О самом лучшем почти невозможно говорить. Оно неуловимо, как сладостный запах детства, возникающий из ниоткуда и стремительно тающий, так что вдыхаешь вновь, но ничего уже не чувствуешь и не помнишь…
Я ехал на рассвете в маршрутке. И вот в окно увидел легкие перистые облака, едва освещенные восходящим солнцем. И тут что-то произошло во мне. Какое-то щемящее, забытое, но мгновенно узнаваемое чувство вспыхнуло в душе. Вернулось как будто из небытия… или я сам ожил, пробудился от сумеречной спячки. Как же мне стало светло, как радостно и легко! И я вспомнил, что когда-то в детстве уже видел такие именно облака и испытывал такое же сильное и ясное чувство.
Или вот еще. Тридцать лет назад нам дали квартиру. А до этого я жил в старом домике с печкой. И в этой новой квартире под потолком висела новая, должно быть, только что купленная люстра. Такая, знаете, модная в восьмидесятых годах — плоское треугольное стекло, чуть выпуклое, а сверху лампочки. Обыкновенная вещь, но я смотрел на нее, и мир преображался фантастически. И это чувство: ясное, сильное я ношу вот уже тридцать лет где-то в глубинах души. И иногда оно беспричинно вспыхивает, и я на миг становлюсь просто младенчески, до слез счастливым.

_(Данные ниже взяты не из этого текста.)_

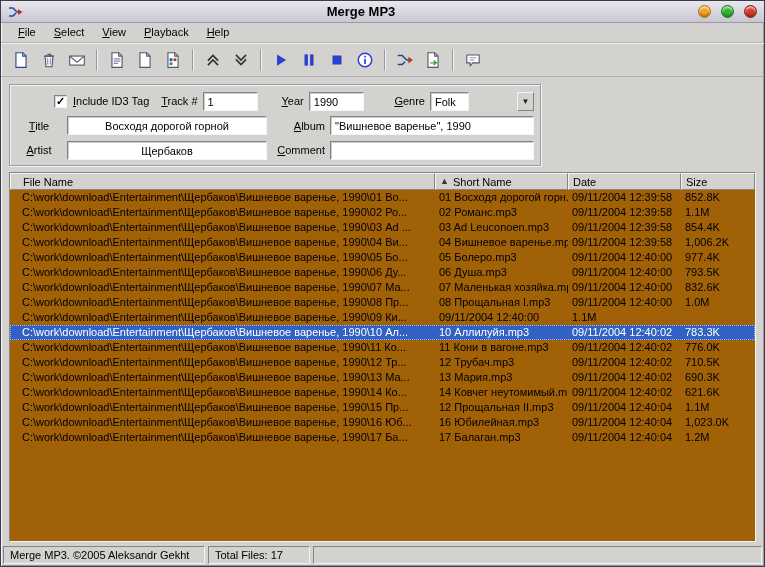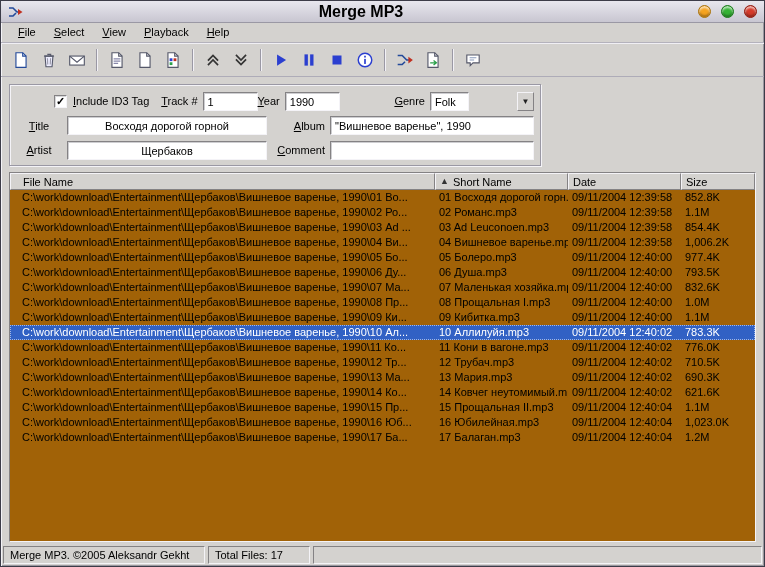--- a/index.html
+++ b/index.html
@@ -18,21 +18,21 @@
 
   
   .titlebar {
     flex:none; height:22px;
     display:flex; align-items:center; gap:4px;
     padding:0 7px;
     background:linear-gradient(180deg,#e8e7ee,#c8c6d1);
     border-bottom:1px solid #9a98a4;
   }
   .titlebar .app-icon { width:16px; height:16px; flex:none; }
-  .title-text { flex:1; text-align:center; font-weight:bold; font-size:16px; }
+  .title-text { flex:1; text-align:center; font-weight:bold; font-size:13px; }
   .tb-controls { display:flex; gap:10px; align-items:center; }
   .round-btn {
     width:13px; height:13px; border-radius:50%;
     box-shadow: inset 0 2px 2px rgba(255,255,255,.65), inset 0 -2px 2px rgba(0,0,0,.3);
   }
   .btn-min  { background:var(--btn-min,#f5a31f);  border:1px solid #a87412; }
   .btn-max  { background:var(--btn-max,#35b335);  border:1px solid #1d7a1d; }
   .btn-close{ background:var(--btn-close,#d43a2a);border:1px solid #8f1d12; }
 
   
@@ -96,21 +96,21 @@
   .combo-btn {
     width:17px; height:19px; flex:none;
     background:var(--winbg,#d4d2cf);
     border:1px solid; border-color:#f4f3f7 #848284 #848284 #f4f3f7;
     display:flex; align-items:center; justify-content:center;
     font-size:8px; color:#222;
   }
   .cb-indent { margin-left:38px; }
   .gap6 { margin-left:6px; }
   .lab-track { margin-left:12px; }
-  .lab-year  { }
+  .lab-year  { margin-left:24px; }
   .lab-genre { margin-left:auto; margin-right:5px; }
   .inp-small { width:55px; margin-left:5px; }
   .lab-l { width:46px; text-align:center; margin-right:5px; flex:none; }
   .inp-l { width:200px; flex:none;text-align:center; }
   .lab-r { margin-left:auto; margin-right:5px; }
   .inp-r { width:204px; flex:none; }
 
   
   .list-wrap {
     flex:1; margin:2px 8px;
@@ -373,21 +373,20 @@
       <div>832.6K</div>
     </div>
         <div class="lrow">
       <div class="cell-file">C:\work\download\Entertainment\Щербаков\Вишневое варенье, 1990\08 Пр...</div>
       <div>08 Прощальная I.mp3</div>
       <div>09/11/2004 12:40:00</div>
       <div>1.0M</div>
     </div>
         <div class="lrow">
       <div class="cell-file">C:\work\download\Entertainment\Щербаков\Вишневое варенье, 1990\09 Ки...</div>
-      <div>09 Кибитка.mp3</div>
       <div>09/11/2004 12:40:00</div>
       <div>1.1M</div>
     </div>
         <div class="lrow selected">
       <div class="cell-file">C:\work\download\Entertainment\Щербаков\Вишневое варенье, 1990\10 Ал...</div>
       <div>10 Аллилуйя.mp3</div>
       <div>09/11/2004 12:40:02</div>
       <div>783.3K</div>
     </div>
         <div class="lrow">
@@ -409,21 +408,21 @@
       <div>690.3K</div>
     </div>
         <div class="lrow">
       <div class="cell-file">C:\work\download\Entertainment\Щербаков\Вишневое варенье, 1990\14 Ко...</div>
       <div>14 Ковчег неутомимый.mp3</div>
       <div>09/11/2004 12:40:02</div>
       <div>621.6K</div>
     </div>
         <div class="lrow">
       <div class="cell-file">C:\work\download\Entertainment\Щербаков\Вишневое варенье, 1990\15 Пр...</div>
-      <div>15 Прощальная II.mp3</div>
+      <div>12 Прощальная II.mp3</div>
       <div>09/11/2004 12:40:04</div>
       <div>1.1M</div>
     </div>
         <div class="lrow">
       <div class="cell-file">C:\work\download\Entertainment\Щербаков\Вишневое варенье, 1990\16 Юб...</div>
       <div>16 Юбилейная.mp3</div>
       <div>09/11/2004 12:40:04</div>
       <div>1,023.0K</div>
     </div>
         <div class="lrow">

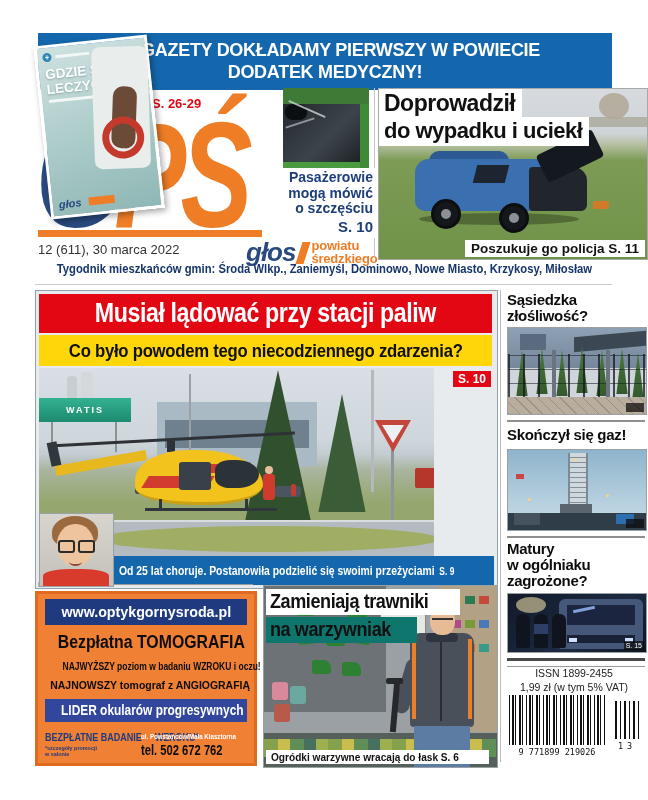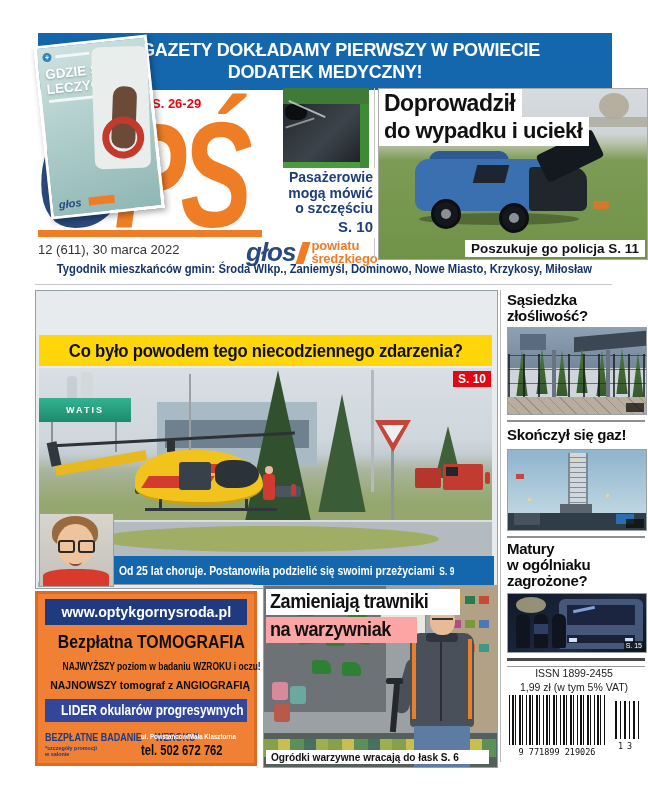--- a/index.html
+++ b/index.html
@@ -89,21 +89,21 @@
   .region-strip{left:0;top:262px;width:648px;text-align:center;color:#16366b;font-weight:800;font-size:12.5px;}
   .thin-rule{left:35px;top:284px;width:577px;height:1px;background:#c9c9c9;}
 
   
   .main-box{left:35px;top:290px;width:461px;height:297px;border:1px solid #93a1ab;background:#e7ebee;}
   .red-bar{left:3px;top:3px;width:453px;height:39px;background:#e30613;display:flex;align-items:center;justify-content:center;}
   .red-bar span{color:#fff;font-weight:900;font-size:27px;letter-spacing:-.5px;transform:scaleX(.86);}
   .yellow-bar{left:3px;top:44px;width:453px;height:31px;background:#ffd60a;display:flex;align-items:center;justify-content:center;}
   .yellow-bar span{color:#101010;font-weight:900;font-size:19px;letter-spacing:-.3px;transform:scaleX(.88);}
   .s10-badge{right:6px;top:80px;background:#e30613;color:#fff;font-weight:800;font-size:12px;padding:1px 5px;z-index:4;}
-  .main-photo{left:3px;top:77px;width:453px;height:188px;overflow:hidden;
+  .main-photo{left:3px;top:77px;width:395px;height:188px;overflow:hidden;
     background:linear-gradient(180deg,#d9dfe4 0%,#cfd7dc 38%,#c3ccd1 46%,#aab5a0 54%,#9fae87 62%,#94a76e 72%,#9aa86f 100%);}
   .silo1{left:28px;top:8px;width:10px;height:34px;background:#c9ced2;border-radius:4px;}
   .silo2{left:42px;top:4px;width:12px;height:38px;background:#d4d8db;border-radius:4px;}
   .canopy{left:0;top:30px;width:92px;height:24px;background:linear-gradient(#33b291,#1d8a6e);
           color:#fff;font-size:9px;font-weight:800;letter-spacing:2px;text-align:center;line-height:24px;}
   .canopy-leg{width:2px;height:30px;background:#8a9296;top:54px;}
   .mp-building{left:118px;top:34px;width:160px;height:64px;background:#a9bac4;}
   .mp-building .win{position:absolute;left:8px;top:18px;right:8px;height:28px;background:rgba(40,60,80,.45);}
   .tree{clip-path:polygon(50% 0,88% 100%,12% 100%);}
   .tree1{left:196px;top:2px;width:86px;height:150px;background:#31502e;}
@@ -246,21 +246,21 @@
   .gd-torso{left:146px;top:47px;width:64px;height:94px;background:#4a505a;border-radius:10px 10px 4px 4px;}
   .gd-stripe{position:absolute;top:6px;width:4px;height:80px;background:#e87f2a;}
   .gd-zip{position:absolute;left:30px;top:8px;width:2px;height:80px;background:#2a2e34;}
   .gd-collar{position:absolute;left:16px;top:0;width:32px;height:9px;background:#2e3440;border-radius:4px;}
   .gd-arm{left:136px;top:72px;width:15px;height:56px;background:#4a505a;border-radius:8px;transform:rotate(16deg);}
   .gd-spade{left:128px;top:96px;width:6px;height:50px;background:#26282c;transform:rotate(5deg);}
   .gd-grip{left:122px;top:92px;width:17px;height:6px;background:#26282c;border-radius:2px;}
   .gd-jeans{left:150px;top:140px;width:56px;height:41px;background:#5d7ca3;}
   .gd-h1{left:2px;top:3px;background:#fff;padding:0 6px 2px 4px;font-weight:900;font-size:21px;letter-spacing:-.5px;white-space:nowrap;}
   .gd-h1 span,.gd-h2 span{display:inline-block;transform:scaleX(.86);transform-origin:left center;}
-  .gd-h2{left:2px;top:31px;background:#fca5a5;padding:0 6px 2px 4px;font-weight:900;font-size:21px;letter-spacing:-.5px;white-space:nowrap;}
+  .gd-h2{left:2px;top:31px;background:#0f766e;padding:0 6px 2px 4px;font-weight:900;font-size:21px;letter-spacing:-.5px;white-space:nowrap;}
   .gd-cap{left:2px;bottom:3px;background:#fff;padding:1px 5px;font-weight:800;font-size:11.5px;white-space:nowrap;}
   .gd-cap span{display:inline-block;transform:scaleX(.88);transform-origin:left center;}
 </style>
 </head>
 <body>
 
 <div class="page">
 
   <div class="abs banner">
     <div>DO GAZETY DOKŁADAMY PIERWSZY W POWIECIE</div>
@@ -337,20 +337,23 @@
     <div class="abs hr-debris"></div>
     <div class="abs hr-h1">Doprowadził</div>
     <div class="abs hr-h2">do wypadku i uciekł</div>
     <div class="abs hr-cap">Poszukuje go policja S. 11</div>
   </div>
 
   <div class="abs region-strip nw"><span class="cx" style="transform:scaleX(.9);">Tygodnik mieszkańców gmin: Środa Wlkp., Zaniemyśl, Dominowo, Nowe Miasto, Krzykosy, Miłosław</span></div>
   <div class="abs thin-rule"></div>
 
   <div class="abs main-box">
+    <div class="abs red-bar">
+        <span class="nw">Musiał lądować przy stacji paliw</span>
+      </div>
     <div class="abs yellow-bar">
         <span class="nw">Co było powodem tego niecodziennego zdarzenia?</span>
       </div>
     <div class="abs s10-badge">S. 10</div>
 
     <div class="abs main-photo">
       <div class="abs silo1"></div>
       <div class="abs silo2"></div>
       <div class="abs canopy">WATIS</div>
       <div class="abs canopy-leg" style="left:12px;"></div>

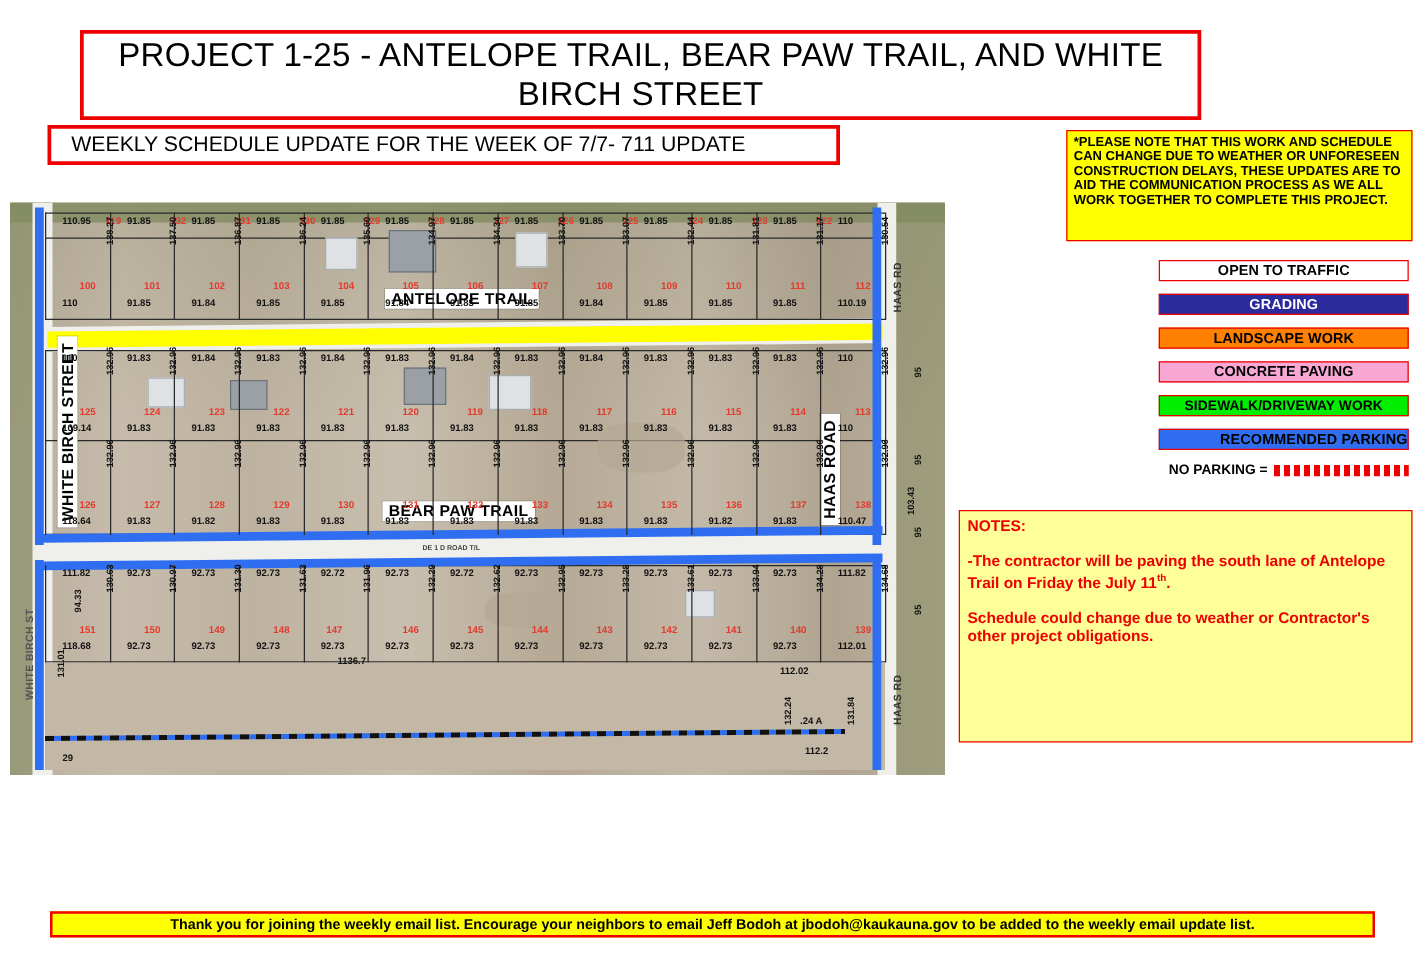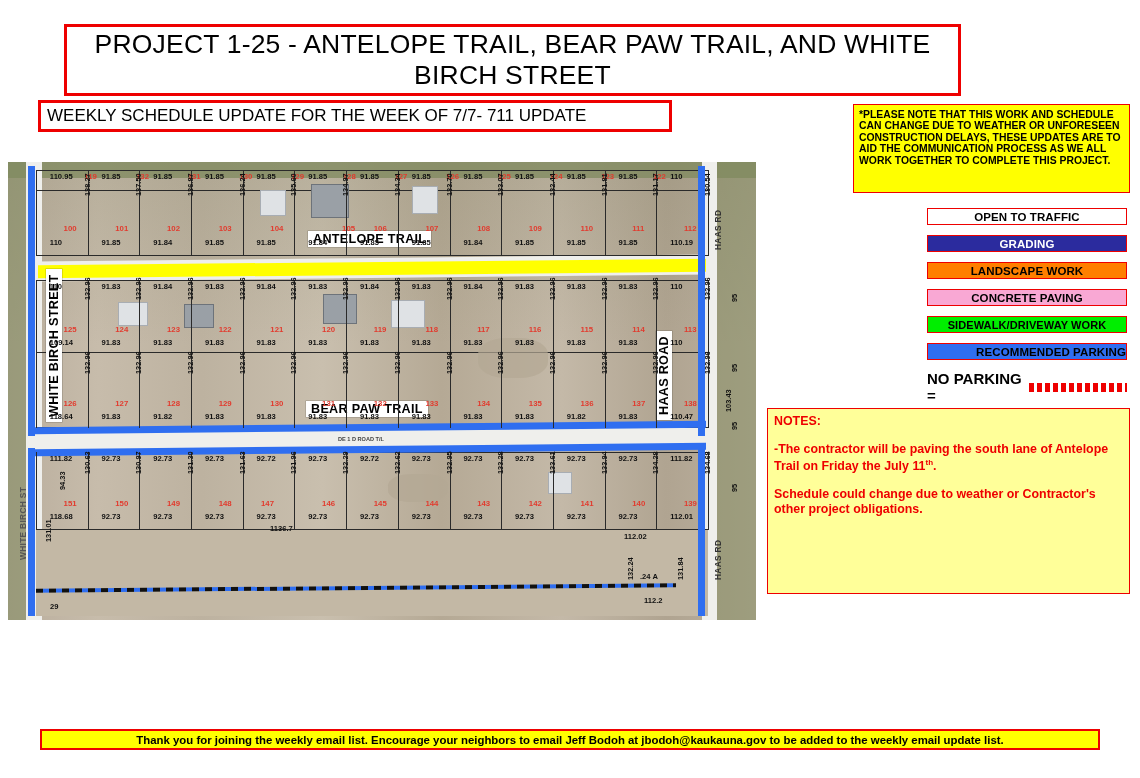--- a/index.html
+++ b/index.html
@@ -7,36 +7,36 @@
        font-family:"Liberation Sans","DejaVu Sans",sans-serif;color:#000;}
 
   
   #title-box{position:absolute;left:64px;top:24px;width:897px;height:72px;
     border:3px solid #ee0000;background:#ffffff;box-sizing:border-box;
     display:flex;align-items:center;justify-content:center;text-align:center;}
   #title-box .t{font-size:26.5px;line-height:31px;letter-spacing:.2px;font-weight:400;}
 
   #subtitle-box{position:absolute;left:38px;top:100px;width:634px;height:32px;
     border:3px solid #ee0000;background:#ffffff;box-sizing:border-box;
-    display:flex;align-items:center;padding-left:6px;}
+    display:flex;align-items:center;padding-left:16px;}
   #subtitle-box .t{font-size:17px;}
 
   
   #please-note{position:absolute;left:853px;top:104px;width:277px;height:89px;
     border:1.5px solid #ee0000;background:#ffff00;box-sizing:border-box;
     padding:4px 5px;}
   #please-note .t{font-size:10.4px;line-height:11.4px;font-weight:bold;color:#000;}
 
   
   #legend{position:absolute;left:927px;top:208px;width:200px;}
   .legend-bar{height:17px;border:1px solid #ee0000;box-sizing:border-box;
     margin-bottom:10px;display:flex;align-items:center;justify-content:center;
     font-size:11.5px;font-weight:bold;letter-spacing:.1px;white-space:nowrap;}
   .legend-line{display:flex;align-items:center;justify-content:flex-end;
-    font-size:15px;font-weight:bold;margin-top:0;}
+    font-size:11px;font-weight:bold;margin-top:0;}
   .legend-line .lbl{margin-right:5px;}
   .dash-swatch{width:108px;height:9px;
     background:repeating-linear-gradient(to right,#ee0000 0 5px,#ffffff 5px 8px);}
   .mag-swatch{width:96px;height:11px;background:#ff00ff;}
 
   
   #notes-box{position:absolute;left:767px;top:408px;width:363px;height:186px;
     border:1.5px solid #ee0000;background:#ffff99;box-sizing:border-box;
     padding:5px 6px;color:#ee0000;font-size:12.4px;line-height:14.6px;font-weight:bold;}
   #notes-box p{margin:0 0 13px 0;}
@@ -295,21 +295,21 @@
       <div class="num-b" style="left: 455.385px; top: 76px;">91.84</div>
       <div class="num-b" style="left: 507.077px; top: 76px;">91.85</div>
       <div class="num-b" style="left: 558.769px; top: 76px;">91.85</div>
       <div class="num-b" style="left: 610.462px; top: 76px;">91.85</div>
       <div class="num-b" style="left: 662.154px; top: 76px;">110.19</div>
       <div class="num-r" style="left: 55.6px; top: 62px;">100</div>
       <div class="num-r" style="left: 107.292px; top: 62px;">101</div>
       <div class="num-r" style="left: 158.985px; top: 62px;">102</div>
       <div class="num-r" style="left: 210.677px; top: 62px;">103</div>
       <div class="num-r" style="left: 262.369px; top: 62px;">104</div>
-      <div class="num-r" style="left: 314.062px; top: 62px; margin-left: 20px;">105</div>
+      <div class="num-r" style="left: 314.062px; top: 62px;">105</div>
       <div class="num-r" style="left: 365.754px; top: 62px;">106</div>
       <div class="num-r" style="left: 417.446px; top: 62px;">107</div>
       <div class="num-r" style="left: 469.138px; top: 62px;">108</div>
       <div class="num-r" style="left: 520.831px; top: 62px;">109</div>
       <div class="num-r" style="left: 572.523px; top: 62px;">110</div>
       <div class="num-r" style="left: 624.215px; top: 62px;">111</div>
       <div class="num-r" style="left: 675.908px; top: 62px;">112</div>
       <div class="num-b" style="left: 41.8462px; top: 120px;">110</div>
       <div class="num-b" style="left: 93.5385px; top: 120px;">91.83</div>
       <div class="num-b" style="left: 145.231px; top: 120px;">91.84</div>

А еще мы с пацанами бегали под Новый год в магазин «Детский мир» покупать хлопушки, конфетти и елочные шары. Вот шары я любил особенно! И всегда, когда я смотрел в них, испытывал необъяснимое и очень сильное чувство: совершенно, то есть принципиально необъяснимое даже сейчас, и настолько ясное… особенное… наотмашь отличное от всего остального, что заменить его в привычной жизни было попросту нечем. Точно я пытался разгадать безнадежную, какую-то бесконечно жалостную тайну. Тайну, разгадки которой не существует вовсе…
Вообще, самые сильные чувства, как правило, связаны с детством. Но вспыхивают они не обязательно тогда, когда соприкоснешься с какой-нибудь старой вещью или услышишь рассказ об известных событиях, а, напротив, само событие подчас всплывет в душе в ярком озарении тогдашнего чувства, и это никак не бывает связано с повседневной реальностью. Словно проступает какая-то подспудная, светлая жизнь души. Жизнь позабытых, но не исчезнувших чувств…
Так же и в духовной жизни. Только детство там — не прошлое, а настоящее, то сокровенное единство с Отцом, к осознанию которого нам нужно еще идти и идти. Настоящее, которое всегда с нами, но которого мы по грубости своей не чувствуем, а подчас и не ценим.
Говорят, страдания и смерть — это следствие греха, но самое трагическое следствие греха — это забвение Бога: самого лучшего, что есть на свете! И вот из этой привычки, из этого забвения нам нужно обязательно вырваться. А воспоминания настоящего, как спасительные маяки, указуют путь.
Если мне в Крыму случается оказаться в горах возле разрушенного пещерного монастыря или храма, то я не просто останавливаюсь, а как-то замираю душой, прислушиваясь… И тогда — точно ветром веет откуда-то — я отчетливо чувствую тот дух, которым была исполнена жизнь давно почивших людей: священников, монахов, мирян… Этот дух так реален и ясен, так чист и высок, что мне кажется — я присутствую с теми людьми в том мире, которого больше не существует, но который продолжает свое бытие, несравненно более реальное, чем реальность нашей убогой «действительности». И всякий раз у этих древних развалин я слышу отдаленное звучание литургии. Нет, это не ангельское пение, не хор голосов, но то, что превыше чувственного. Это ликование любви, торжество победы и обещание жизни, дарованной Тем, Кто Сам есть путь и истина и жизнь (Ин. 14, 6). И в эти минуты я точно знаю — для чего все, и все обретает смысл и истинное свое значение. Даже скорби, страдания и сама смерть предстают предвестниками радости, которая сто́ит того, чтобы ради нее претерпеть безумие мира. Это похоже на зов, столь сильный, что хочется все оставить, только бы дойти, прозреть до конца, приобщиться… И я знаю, что это — зов Царствия Небесного, Божий зов; и люди, жизнь которых открывается в этих «веяниях», — это святые, исполнившие на Крымской земле свое высшее предназначение — быть чадцами Божиими.